Verne extended his arms, his palms toward Brody. “She asked me. She begged me. I swear—”

Brody grabbed him. “You should’ve left her at home! You should’ve been working on Project Silkscape in Lovereal! You should’ve—”

“It wasn’t my idea. I told her we shouldn’t go—”

“You’re lucky she isn’t dead!”

“Should I escort Vernon Lebrizzi to the waiting area?” Jenny said.

Brody didn’t answer and set Verne on the ground. He realized how ridiculous he sounded, for his eternal partner and his babies could be hurt, or worse, if something had gone wrong with the accelerant injections.

Jenny latched its alloy arm through Verne’s fleshy one. He didn’t resist. They disappeared through an exit at the far end, Verne’s head down, suspenders hanging off his shoulders. Brody turned. Damy lay in a bed on the other side of a glass enclosure, her legs spread, held by straps, and concealed by cloth.

She should’ve asked me to take her to the gorges.

Despite everything she was going through, he couldn’t stop the thought.

Brody took the hallway chair and waited. He didn’t know how much time had passed when Jenny opened the door. Behind the bot stood Damy wrapped in a cashmere gown.

She scurried around Jenny. “
Brody!

She threw herself into his arms, and he kissed her dotingly. He tasted the berries on her lips and inhaled her flowery scent.
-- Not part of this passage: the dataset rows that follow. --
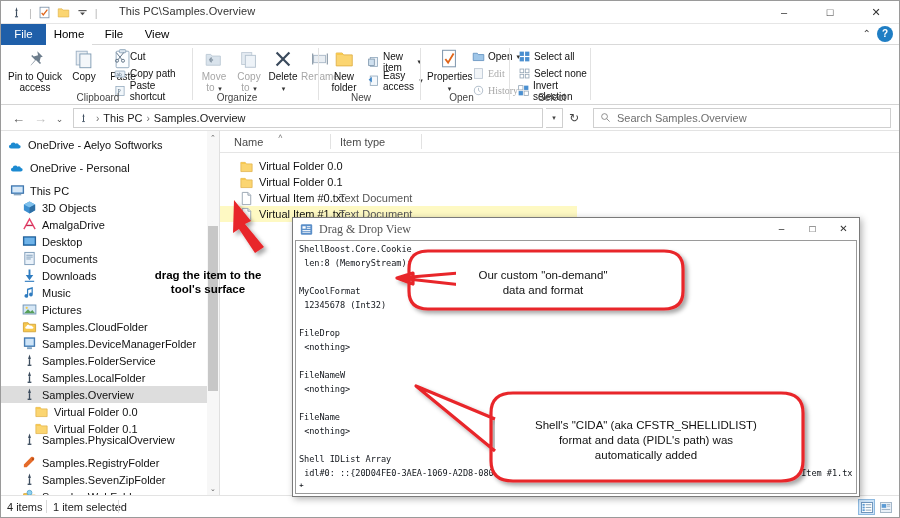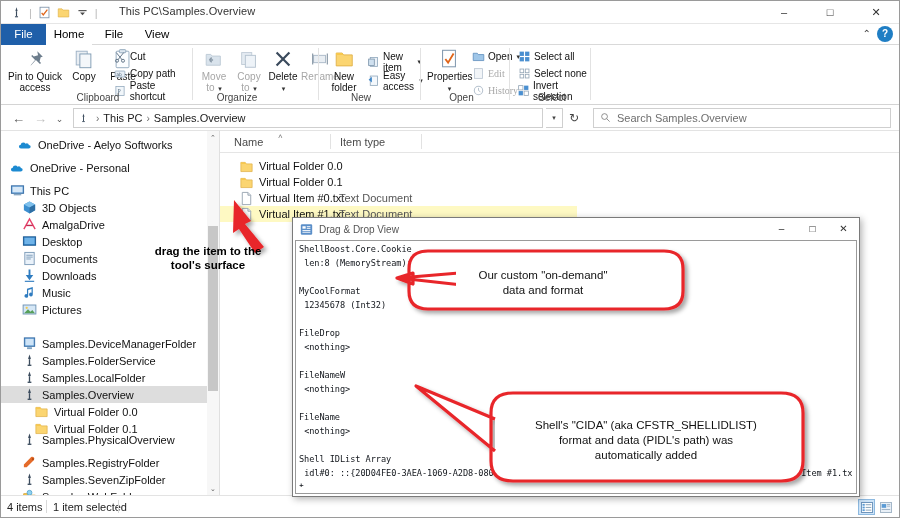--- a/index.html
+++ b/index.html
@@ -83,31 +83,31 @@
   .statusbar{position:absolute;left:0;top:494px;width:898px;height:39px;background:#fff;border-top:1px solid #e3e3e3;box-sizing:border-box;}
   .stitem{position:absolute;top:5px;font-size:11px;color:#222;}
   .stdiv{position:absolute;top:4px;width:1px;height:13px;background:#d9d9d9;}
   .viewbtn{position:absolute;top:3px;width:17px;height:16px;display:flex;align-items:center;justify-content:center;}
   .viewbtn.on{background:#cde3f7;border:1px solid #8db9e0;box-sizing:border-box;}
 
   
   .ddwin{position:absolute;left:291px;top:216px;width:568px;height:280px;background:#fff;border:1px solid #7a7a7a;box-sizing:border-box;box-shadow:2px 2px 7px rgba(0,0,0,.3);}
   .ddtitle{position:absolute;left:0;top:0;width:566px;height:22px;background:#fff;box-sizing:border-box;display:flex;align-items:center;}
   .ddtitle .dico{width:13px;height:13px;margin:0 6px 0 7px;flex:none;}
-  .ddtitle .dtxt{font-size:10px;color:#555;}
+  .ddtitle .dtxt{font-size:12px;color:#555;font-family:Liberation Serif, serif;}
   .ddbtns{position:absolute;right:0;top:0;display:flex;}
   .ddbtn{width:31px;height:21px;display:flex;align-items:center;justify-content:center;font-size:10px;color:#333;}
   .ddbody{position:absolute;left:2px;top:22px;width:562px;height:254px;border:1px solid #9a9a9a;background:#fff;box-sizing:border-box;overflow:hidden;}
   .ddtext{position:absolute;left:3px;top:1px;width:556px;
      font-family:"DejaVu Sans Mono","Liberation Mono",monospace;
      font-size:8.6px;line-height:14px;color:#12161c;white-space:pre-wrap;word-break:break-all;letter-spacing:-0.05px;}
   .ddclip{position:absolute;left:0;bottom:0;width:562px;height:6px;background:#fff;}
 
   
-  .annot{position:absolute;font-family:"Liberation Sans","DejaVu Sans",sans-serif;font-weight:bold;font-size:11.5px;color:#000;text-align:center;line-height:14px;}
+  .annot{position:absolute;font-family:"Liberation Sans","DejaVu Sans",sans-serif;font-weight:bold;font-size:11.5px;color:#000;text-align:center;line-height:14px;margin-top:24px;}
   .cal-txt{position:absolute;text-align:center;font-size:11.5px;color:#111;line-height:15px;font-family:"Liberation Sans","DejaVu Sans",sans-serif;}
   svg.ovl{position:absolute;left:0;top:0;width:900px;height:518px;pointer-events:none;}
 </style>
 </head>
 <body>
 
 <div id="root">
 
   <div class="titlebar">
     <div class="qat">
@@ -398,21 +398,21 @@
             <path d="M9.8 9.8 L14 14" stroke="#6e6e6e" stroke-width="1.1"></path>
           </svg>
       </span>
       <span class="sph">Search Samples.Overview</span>
     </div>
   </div>
 
   <div class="main">
 
     <div class="navpane" id="navpane">
-        <div class="navrow" style="position: absolute; left: 0px; top: 5px; width: 206px; padding-left: 16px;">
+        <div class="navrow" style="position: absolute; left: 0px; top: 5px; width: 206px; padding-left: 6px;">
           <span class="nico">
             <svg width="15" height="15" viewBox="0 0 16 16">
               <path d="M3.2 12.2 q-2.2 0-2.2-2 0-1.8 1.9-2 .3-2.3 2.7-2.3 1.6 0 2.5 1.2.6-.4 1.3-.4 1.9 0 2.2 1.8 1.9.1 1.9 1.9 0 1.8-2.2 1.8z" fill="#1c8ad1"></path>
             </svg>
           </span>
           <span>OneDrive - Aelyo Softworks</span>
         </div>
         <div class="navrow" style="position: absolute; left: 0px; top: 28px; width: 206px; padding-left: 8px;">
           <span class="nico">
             <svg width="15" height="15" viewBox="0 0 16 16">
@@ -489,20 +489,29 @@
         </div>
         <div class="navrow" style="position: absolute; left: 0px; top: 170px; width: 206px; padding-left: 20px;">
           <span class="nico">
             <svg width="15" height="15" viewBox="0 0 16 16">
               <rect x="1.2" y="3.2" width="13.6" height="9.6" fill="#d5e7f6" stroke="#6f94b4"></rect>
               <circle cx="5" cy="6.2" r="1.2" fill="#f2c94c"></circle>
               <path d="M2.2 12 L6.4 7.6 L9 10.4 L11 8.6 L13.8 12 z" fill="#57a05a"></path>
             </svg>
           </span>
           <span>Pictures</span>
+        </div>
+        <div class="navrow" style="position: absolute; left: 0px; top: 187px; width: 206px; padding-left: 20px;">
+          <span class="nico">
+            <svg width="15" height="15" viewBox="0 0 16 16">
+              <path d="M1.5 4 h5 l1.2 1.6 h6.8 v8 h-13z" fill="#f7c84e" stroke="#d5a63c"></path>
+              <path d="M5 10.5 q-1.6 0-1.6-1.4 0-1.2 1.4-1.4 .3-1.5 1.9-1.5 1.2 0 1.7.9.4-.3.9-.3 1.4 0 1.6 1.3 1.3.1 1.3 1.3 0 1.1-1.5 1.1z" fill="#fff"></path>
+            </svg>
+          </span>
+          <span>Samples.CloudFolder</span>
         </div>
         <div class="navrow" style="position: absolute; left: 0px; top: 204px; width: 206px; padding-left: 20px; text-align: center;">
           <span class="nico">
             <svg width="15" height="15" viewBox="0 0 16 16">
               <rect x="2.5" y="2" width="11" height="9" fill="#5b9bd5" stroke="#3a6ea5"></rect>
               <rect x="3.6" y="3" width="8.8" height="7" fill="#cfe4f7"></rect>
               <rect x="5.4" y="12" width="5.2" height="2" fill="#7ea2c2"></rect>
             </svg>
           </span>
           <span>Samples.DeviceManagerFolder</span>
He tightened his grip.

He felt terrible for being so selfish this whole time. “I’m so sorry I wasn’t there for you today.” He held her face with his hands. She felt so cold and looked terrified, all the color gone from her bronze cheeks. “Are you hurt? Are … our babies …”

He couldn’t say it, but Damy understood. She held his right hand and rubbed her face into it, then kissed him. “I’m fine, so are Pasha and Oriana. They’re being prepared.”

Prepared,
Brody thought. He made sure his recaller was activated in his pocket, for the more he thought about the commonwealth’s procedures, the more he hated them. Was this why his parents had kept him hidden? Was this why they had risked arrest, censure, and death: to keep him from being
prepared
and developed as if he was a pig and a computer, rather than a transhuman being? Instead of expressing his displeasure—that he and his eternal partner couldn’t even hold their babies—he said: “Thank the gods you’re safe.” Then he looked at Jenny. “Where are our children?”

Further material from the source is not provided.